Nanex Research has found what looks like insider trading in the natural gas market prior to the release of the US Energy Information Administration's natural gas report. The quirk is that that insider trading happened just 400 milliseconds before the report was released:

On January 31, 2013, approximately 400 milliseconds before the official release of the EIA Natural Gas Report, trading activity exploded in Natural Gas Futures and ETFs such as UGZ, UNG and BOIL. Now that the Feds have stated (as claimed by a recent WSJ article) that they don't think there is merit in prosecuting people who get news information earlier than others by milliseconds, is it any wonder?

It is worth pointing out that the EIA Natural Gas Report comes out weekly (every Thursday at 10:30) and the market reacts within a few milliseconds. This is because the report centers on one number which makes it easy for machines to process and take action.

As Nanex points out, a recent SEC investigation into whether some news organisations gave investors access to economic data "a fraction of a second before the official release time" resulted in no charges being brought. At the time, it was speculated that there were two reasons for that: the first being that such a prosecution would stretch the definition of insider trading, and the second being that it was difficult to conceive of such a head start leading to any measurable advantage.

Insider trading is typically defined as acting on information which has not yet been made public (the legal definitions are far more complex than that, but that's largely owing to the byzantine nature of financial regulation). The problem with prosecuting news organisations for that is that typically, information hitting the newswires is the definition of it being made public. This has caused problems before: last year, Netflix's CEO faced trouble from the regulators for announcing on his Facebook page that the company had had over a billion cumulative viewing hours in one month. Facebook is not, apparently, "public" enough for the SEC.

If one of the newswires publishes information a fraction of a second before the others, that might constitute a broken embargo, or an undesirable leak; but it probably doesn't constitute insider trading, because the very act of publishing made formerly private information public (even the etymology's the same! "Publish" literally means "to make public").
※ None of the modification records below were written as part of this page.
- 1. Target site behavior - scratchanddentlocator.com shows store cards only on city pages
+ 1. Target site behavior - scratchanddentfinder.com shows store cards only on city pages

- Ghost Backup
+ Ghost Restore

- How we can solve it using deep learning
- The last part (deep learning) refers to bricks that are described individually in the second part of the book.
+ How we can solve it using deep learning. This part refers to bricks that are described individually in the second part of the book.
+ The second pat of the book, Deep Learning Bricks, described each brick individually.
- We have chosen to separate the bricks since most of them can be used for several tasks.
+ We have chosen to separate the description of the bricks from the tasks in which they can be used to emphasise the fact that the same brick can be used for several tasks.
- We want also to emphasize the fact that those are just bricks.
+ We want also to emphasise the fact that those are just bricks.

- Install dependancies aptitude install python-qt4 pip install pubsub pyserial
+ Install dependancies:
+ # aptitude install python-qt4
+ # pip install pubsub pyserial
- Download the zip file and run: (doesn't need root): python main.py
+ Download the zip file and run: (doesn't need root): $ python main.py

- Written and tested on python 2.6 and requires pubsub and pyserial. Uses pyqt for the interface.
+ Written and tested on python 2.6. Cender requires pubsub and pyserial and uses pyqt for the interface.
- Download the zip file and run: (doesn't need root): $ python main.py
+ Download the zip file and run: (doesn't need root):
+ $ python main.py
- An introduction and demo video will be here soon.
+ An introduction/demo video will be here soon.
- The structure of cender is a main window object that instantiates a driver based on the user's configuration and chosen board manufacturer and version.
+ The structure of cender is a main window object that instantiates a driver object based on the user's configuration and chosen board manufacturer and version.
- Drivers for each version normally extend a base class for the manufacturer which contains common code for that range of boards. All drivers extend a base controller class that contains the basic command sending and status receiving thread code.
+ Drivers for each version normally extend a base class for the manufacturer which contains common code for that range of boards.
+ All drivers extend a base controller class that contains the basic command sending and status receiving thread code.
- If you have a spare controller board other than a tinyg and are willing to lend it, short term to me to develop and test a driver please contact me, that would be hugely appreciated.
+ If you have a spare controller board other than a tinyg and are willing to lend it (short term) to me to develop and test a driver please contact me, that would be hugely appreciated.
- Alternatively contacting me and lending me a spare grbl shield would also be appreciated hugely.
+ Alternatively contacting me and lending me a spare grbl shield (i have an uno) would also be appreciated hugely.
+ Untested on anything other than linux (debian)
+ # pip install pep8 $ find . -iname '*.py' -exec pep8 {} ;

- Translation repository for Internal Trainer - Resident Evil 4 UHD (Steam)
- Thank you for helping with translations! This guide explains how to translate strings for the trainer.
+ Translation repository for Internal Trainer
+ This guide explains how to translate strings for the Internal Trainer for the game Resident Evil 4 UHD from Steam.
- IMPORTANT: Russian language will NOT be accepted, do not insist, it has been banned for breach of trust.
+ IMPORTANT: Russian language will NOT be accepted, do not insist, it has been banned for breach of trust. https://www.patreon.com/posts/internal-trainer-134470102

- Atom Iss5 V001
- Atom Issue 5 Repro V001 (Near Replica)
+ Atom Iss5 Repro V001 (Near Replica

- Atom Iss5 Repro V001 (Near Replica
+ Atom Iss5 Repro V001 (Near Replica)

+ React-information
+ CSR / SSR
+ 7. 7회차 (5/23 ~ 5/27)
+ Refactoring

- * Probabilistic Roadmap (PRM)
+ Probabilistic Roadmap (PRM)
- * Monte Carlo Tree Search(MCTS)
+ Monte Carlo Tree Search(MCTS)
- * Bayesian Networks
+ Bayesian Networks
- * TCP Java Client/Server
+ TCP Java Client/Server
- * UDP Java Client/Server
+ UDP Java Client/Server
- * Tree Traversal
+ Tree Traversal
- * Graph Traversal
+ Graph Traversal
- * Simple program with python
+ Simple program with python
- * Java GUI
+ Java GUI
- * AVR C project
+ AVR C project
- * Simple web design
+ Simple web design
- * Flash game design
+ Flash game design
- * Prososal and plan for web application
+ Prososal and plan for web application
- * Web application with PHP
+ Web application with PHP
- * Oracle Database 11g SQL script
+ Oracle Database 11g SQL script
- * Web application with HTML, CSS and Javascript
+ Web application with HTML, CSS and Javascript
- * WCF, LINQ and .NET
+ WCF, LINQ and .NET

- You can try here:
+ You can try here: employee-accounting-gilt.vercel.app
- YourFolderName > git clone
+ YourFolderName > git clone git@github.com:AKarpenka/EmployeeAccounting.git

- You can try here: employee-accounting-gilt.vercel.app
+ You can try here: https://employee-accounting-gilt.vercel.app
But the second argument was that, in the seconds leading up to a potentially market-moving data release, trading slowed down and waited for the news. After all, there's no one — not even an algorithm — which isn't going to think a trade a fraction of a second before a data release offered at a markedly different price isn't a tiny bit suspicious.

That argument might not hold as much water if Nanex's data is accurate, though. It shows a definite collapse in the price of a natural gas exchange-traded fund (ETF) over the course of a hundred milliseconds. A fall of one per cent — even one which is then followed by an even greater fall once the actual data is released — is not to be sniffed at.

It's not clear who the counterparties in these trades were — who, that is, was convinced to make trades milliseconds before a major data release — but it's pretty likely that they were also algobots. Insofar as this represents a transfer of income from one set of computer-owners to another set, it's not the most concerning news. But it does raise further questions about how the market for information is shaped in the near future, and whether the simple dichotomy between public and not public information can hold up in that new world.

"UNG showing trades color coded by exchange between 10:29:59 and 10:30:04." Chart: Nanex Research

Alex Hern is a technology reporter for the Guardian. He was formerly staff writer at the New Statesman. You should follow Alex on Twitter.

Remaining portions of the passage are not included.